С самой первой встречи Элизабет не давала мне покоя. Поселилась в мыслях и снах, отравила сердце сладкой болезнью. Я и сам не понимал, что со мной творится. Почему меня так тянет к ней, почему хочется сделать своей любой ценой. Сломать, подчинить, погасить эту невыносимую искру…
Но сегодня, во время нашего безумного танца, меня будто молнией ударило. Когда я, доведенный до исступления близостью ее тела, впился в эти упрямые губы — все встало на свои места. Я понял, чего на самом деле хочу. Чего жажду всем своим существом, до боли в напряженном паху.
Вожделение. Первобытное, дикое, неодолимое. Вот что двигало мной, вот что застилало разум кровавой пеленой. Я хотел Элизабет. Хотел до безумия, до потери рассудка. Хотел подмять ее под себя, вбиваться между раскинутых бедер, слышать сладкие стоны и крики. Упиваться ее запахом, вкусом, текстурой бархатной кожи. Заклеймить, пометить, впаять в плоть и душу.
Дьявол, да я едва не взял ее прямо там, в бальном зале! На виду у всей этой никчемной знати. В какой-то миг плевать стало на репутацию, последствия, здравый смысл. Плоть взяла верх, завопила о своих правах.
Тяжело дыша, я сполз по стене и запустил пальцы в волосы. Голова раскалывалась, виски ломило. Надо же было так вляпаться. Так бездарно и подло похерить весь свой план! Ведь единственное, чего я добился своим свинством — это ее ненависти. Да, теперь Элизабет точно возненавидит меня. Будет презирать, гнушаться, избегать как чумы. И поделом, в общем-то.
Но как, черт подери, смириться с этой ненавистью? Как жить дальше, зная, что упустил свой шанс? По-хорошему надо бы извиниться. Вымаливать прощение на коленях, рвать на себе волосы. Да только не в моих это правилах. Слишком горд и упрям, чтобы признать свою вину. Да и что толку? Элизабет все равно не простит. Слишком горда и независима, чтобы принять покаяние насильника.
Не знаю, сколько я просидел вот так, в сумрачном коридоре палаццо дожей. Минут пять или целую вечность. Гомон бала за стеной то стихал, то накатывал с новой силой. Музыка то замирала, то взрывалась бравурными аккордами. Где-то хлопали двери, шуршали юбки, звенели бокалы. А я сидел, остервенело дергая себя за волосы. И пытался понять, как же так вышло. Как одна юная англичанка смогла перевернуть всю мою жизнь.
Внезапно из темноты выступила хрупкая женская фигурка. Я напрягся, пытаясь разглядеть лицо незнакомки под маской. На миг сердце зашлось в безумной надежде — неужели Элизабет? Неужели решилась поговорить начистоту? Но нет, не она. Незваная гостья оказалась Лаурой — моей давней любовницей и по совместительству шпионкой в борделе.
— Марко? Ты здесь? — проворковала она, бесшумно подходя ближе.

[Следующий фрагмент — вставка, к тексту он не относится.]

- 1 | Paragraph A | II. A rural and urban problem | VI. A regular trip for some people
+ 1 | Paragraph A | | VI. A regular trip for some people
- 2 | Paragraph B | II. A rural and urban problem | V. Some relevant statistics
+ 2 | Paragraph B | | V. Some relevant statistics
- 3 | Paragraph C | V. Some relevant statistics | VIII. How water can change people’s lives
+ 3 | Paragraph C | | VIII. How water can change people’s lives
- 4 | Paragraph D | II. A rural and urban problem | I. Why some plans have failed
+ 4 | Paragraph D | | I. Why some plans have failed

В голосе звенели тревожные нотки. — Боже, я весь вечер не могу тебя найти! Куда запропастился, черт тебя дери?
Она опустилась рядом на корточки, вглядываясь мне в лицо. Смуглые пальцы привычным жестом пробежались по щеке, очертили линию рта. Я невольно отпрянул, избегая прикосновений. Сейчас ее ласки казались неуместными, почти оскорбительными. Мне не хотелось, чтобы меня трогал кто-то другой. Кто-то, кроме Элизабет.

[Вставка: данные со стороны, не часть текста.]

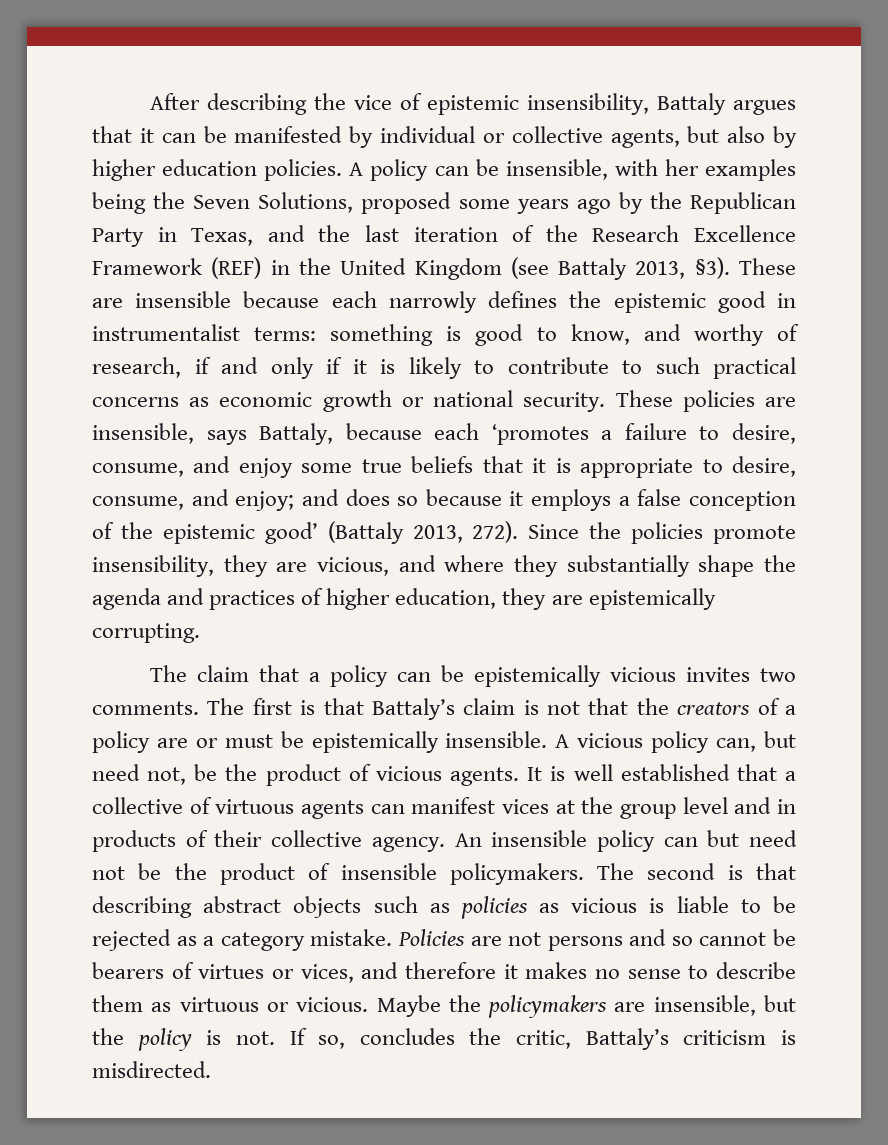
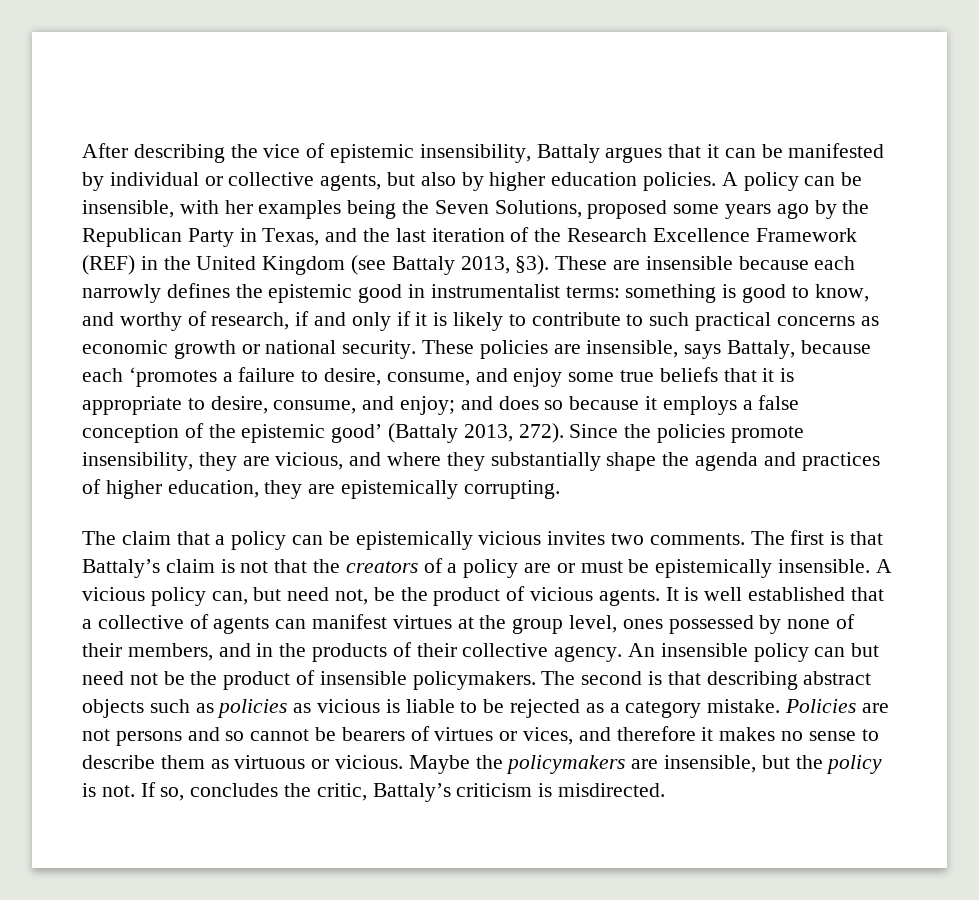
- It is well established that a collective of virtuous agents can manifest vices at the group level and in products of their collective agency.
+ It is well established that a collective of agents can manifest virtues at the group level, ones possessed by none of their members, and in the products of their collective agency.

Лаура недоуменно нахмурилась и убрала руку.
— Что с тобой, Марко? Что стряслось? — она прищурилась, силясь разглядеть мое лицо в полумраке. — Это из-за той сцены с синьориной Эштон, да? Все гадают, что у вас за игрища. Мол, неужто ты попал в сети этой чопорной англичаночки? Решил сделать строптивицу своей лю…
— Закрой рот! — рыкнул я, чувствуя, как вспыхивают щеки. — Не смей о ней так говорить, поняла? Элизабет не такая. Она… она не то, что ты думаешь.

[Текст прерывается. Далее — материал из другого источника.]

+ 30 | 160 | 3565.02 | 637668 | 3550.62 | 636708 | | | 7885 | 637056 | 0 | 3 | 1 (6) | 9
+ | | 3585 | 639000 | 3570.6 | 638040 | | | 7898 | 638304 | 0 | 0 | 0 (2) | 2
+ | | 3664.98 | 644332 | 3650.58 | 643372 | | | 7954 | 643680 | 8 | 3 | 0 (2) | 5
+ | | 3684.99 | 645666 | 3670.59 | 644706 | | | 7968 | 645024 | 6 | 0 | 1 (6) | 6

На мгновение повисла напряженная пауза. А потом Лаура расхохоталась — зло, горько, надрывно. Смех ее отдавался в висках, царапал барабанные перепонки.
— Ой, да брось! — выдавила она сквозь приступы веселья. — Можно подумать, я не знаю, что ты задумал. Хочешь перетянуть девчонку на свою сторону, да? Совратить, обаять, привязать к себе. А потом — бац! Прибрать к рукам бордель вместе со всем наследством. Умно, ничего не скажешь.